So, SAM doesn't use a grating at all. We collect the image of the sun, and then analyze that image pixel-by-pixel. SAM is designed with a small-enough pinhole and short-enough exposure that we expect only one x-ray photon to hit any one pixel. When a pixel does get hit, its brightness is directly proportional to the energy of the photon that hit it. Then we can use Planck's constant to get the wavelength of each photon, then count and bin the photons to get a spectrum.

It's a really neat concept, and one that hasn't to my knowledge been tried in space. The theory is good, but in theory, theory and practice are identical, while in practice, they are not. We are treating it as an engineering experiment. We have a long way to go before we see this work, but initial signs are good.
dilo
Perhaps I missed the information within thread... do we have any indication of public, regular, real-time images release in the next future???
Sunspot
SDO Day 76: Getting Ready for Science Data

Mon, 26 Apr

SDO is moving toward becoming an operational science mission. The data will be available from several sites in a variety of formats. SDO scientists and engineers are working to set up those access points, but we won't be ready for regular data releases until mid-May.
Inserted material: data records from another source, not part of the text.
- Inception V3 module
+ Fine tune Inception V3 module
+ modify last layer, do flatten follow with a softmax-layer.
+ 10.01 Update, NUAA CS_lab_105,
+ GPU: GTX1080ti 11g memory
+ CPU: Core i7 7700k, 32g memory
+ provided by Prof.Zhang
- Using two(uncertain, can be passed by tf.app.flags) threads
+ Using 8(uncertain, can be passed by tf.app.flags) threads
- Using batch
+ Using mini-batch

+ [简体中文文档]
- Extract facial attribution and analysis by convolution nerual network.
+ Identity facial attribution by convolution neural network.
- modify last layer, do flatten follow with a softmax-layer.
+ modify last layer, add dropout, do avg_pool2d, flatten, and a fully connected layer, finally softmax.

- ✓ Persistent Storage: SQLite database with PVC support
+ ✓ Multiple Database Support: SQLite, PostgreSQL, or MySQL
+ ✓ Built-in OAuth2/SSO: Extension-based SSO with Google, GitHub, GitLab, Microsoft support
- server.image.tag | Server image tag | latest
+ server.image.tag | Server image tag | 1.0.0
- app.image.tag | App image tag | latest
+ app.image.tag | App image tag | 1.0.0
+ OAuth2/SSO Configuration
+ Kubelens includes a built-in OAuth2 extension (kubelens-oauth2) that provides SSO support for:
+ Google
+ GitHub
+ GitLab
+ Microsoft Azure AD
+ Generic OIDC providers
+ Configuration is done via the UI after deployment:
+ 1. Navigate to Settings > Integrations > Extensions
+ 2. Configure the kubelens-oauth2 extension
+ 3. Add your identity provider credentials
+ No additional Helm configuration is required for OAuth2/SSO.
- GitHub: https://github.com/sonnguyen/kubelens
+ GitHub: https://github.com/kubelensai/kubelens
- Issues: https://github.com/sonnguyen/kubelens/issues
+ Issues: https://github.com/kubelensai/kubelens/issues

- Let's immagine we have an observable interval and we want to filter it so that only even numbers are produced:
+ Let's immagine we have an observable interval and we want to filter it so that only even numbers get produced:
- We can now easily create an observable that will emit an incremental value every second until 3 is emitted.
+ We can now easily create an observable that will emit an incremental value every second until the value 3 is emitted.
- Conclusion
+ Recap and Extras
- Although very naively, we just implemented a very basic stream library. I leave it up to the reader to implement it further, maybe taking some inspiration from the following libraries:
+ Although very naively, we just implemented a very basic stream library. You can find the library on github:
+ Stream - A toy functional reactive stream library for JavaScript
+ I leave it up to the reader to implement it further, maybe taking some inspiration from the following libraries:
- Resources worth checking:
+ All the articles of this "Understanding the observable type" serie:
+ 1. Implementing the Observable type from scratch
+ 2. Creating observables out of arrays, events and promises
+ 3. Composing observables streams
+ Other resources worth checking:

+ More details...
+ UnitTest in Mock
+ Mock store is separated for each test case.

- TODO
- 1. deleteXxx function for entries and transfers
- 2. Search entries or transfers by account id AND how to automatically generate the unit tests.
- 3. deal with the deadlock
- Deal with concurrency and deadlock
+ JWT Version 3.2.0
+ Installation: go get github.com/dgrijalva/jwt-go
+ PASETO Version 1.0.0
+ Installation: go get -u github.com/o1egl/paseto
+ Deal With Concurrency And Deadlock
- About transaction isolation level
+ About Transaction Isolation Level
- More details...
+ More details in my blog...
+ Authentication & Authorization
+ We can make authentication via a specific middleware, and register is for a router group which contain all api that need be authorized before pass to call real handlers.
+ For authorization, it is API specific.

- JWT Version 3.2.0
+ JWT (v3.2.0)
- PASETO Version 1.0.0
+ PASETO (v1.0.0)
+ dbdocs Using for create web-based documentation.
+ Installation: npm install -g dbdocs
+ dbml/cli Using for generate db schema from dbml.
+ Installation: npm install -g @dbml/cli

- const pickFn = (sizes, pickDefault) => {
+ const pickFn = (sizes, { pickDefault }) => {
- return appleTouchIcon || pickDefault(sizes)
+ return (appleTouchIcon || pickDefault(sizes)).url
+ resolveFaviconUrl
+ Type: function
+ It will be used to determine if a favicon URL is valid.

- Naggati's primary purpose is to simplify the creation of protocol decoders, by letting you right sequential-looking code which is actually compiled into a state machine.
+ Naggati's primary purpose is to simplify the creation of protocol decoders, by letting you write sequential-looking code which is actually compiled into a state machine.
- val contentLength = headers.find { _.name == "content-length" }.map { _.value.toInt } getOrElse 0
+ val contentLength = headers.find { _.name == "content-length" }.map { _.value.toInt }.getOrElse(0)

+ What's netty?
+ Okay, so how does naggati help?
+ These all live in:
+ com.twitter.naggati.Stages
Next step is the EVE calibration rocket, scheduled to fly on May 3, 2010 from the White Sands Missile Range.
stevesliva
More prominence vids:
http://science.nasa.gov/science-news/scien...r10_plasmarain/
jrdahlman
Now that we have "real-time" images of the sun, I've been wondering about the issue of light-time delay:

In these images, do the scientists need to take into account the light-time travel distance between different parts of the sun?

For most planets, even Jupiter, it doesn't make much of a difference. But the sun is several light-seconds wide. (Ah, "about 4.643" in diameter from a quick Wikipedia lookup.) The sun is a globe, so if dead center of the image is "now", the edge of the images would presumably show events that happened a few seconds "before" the center's events--in other words, no picture of the sun shows it all "at the same time"!

Would this effect distort the shape of prominences? (I mean really big ones.) Should we "correct" images for it? (Leave the center alone, but shove the part at the edge back closer to the sun so "the is the shape it really was at that moment"?)

Maybe we should mentally overlay an archers-target of concentric rings over sun images: label bulls-eye as "now", the next ring as "x sec. ago", etc.

Can we fix this? Merge pictures taken a few seconds apart: keep the center and merge the outer part from a few seconds before it... Oh darn. It only takes pictures every 10 seconds. Missed the window! But you know what I'm going for.

What is the way solar scientists handle this issue?



Hungry4info
I would imagine that since not a lot of things occur in a 4-second duration on the sun, compared to what all is being observed, it's forgivable.

But I'm not a solar physicist so that's just my uneducated guess.
nprev
The scale of observations should be considered. Phenomena of interest such as prominences, etc. are fairly localized, so the speed of light isn't really much of a factor. In any case, events that might effect the entire Sun (i.e., long-period 'seismic' oscillations) obviously propagate at far less than the speed of light, so again SOL lag isn't really a consideration for observation or interpretation.
Sunspot
There are smaller version available on youtube if you don't fancy the 25MB version http://www.youtube.com/watch?v=3C9L90uAOXs
Oersted
ouch, a hair on the lens?!

Spectacular images! - I really look forward to a hi-def 1080p hour-long movie for my flat-screen tv!
S_Walker
QUOTE (Oersted @ Apr 28 2010, 04:49 AM) *
ouch, a hair on the lens?


Looks like it's directly on the detector, or it was a CR hit on the flat field calibration frame.
Sunspot
blink.gif ohmy.gif

cool
Stu
Oh man, like my hard drive wasn't groaning already... laugh.gif
Stu
smile.gif smile.gif smile.gif

VERY chuffed - and honoured - to have my "First Light" poem featured on the SDO Website...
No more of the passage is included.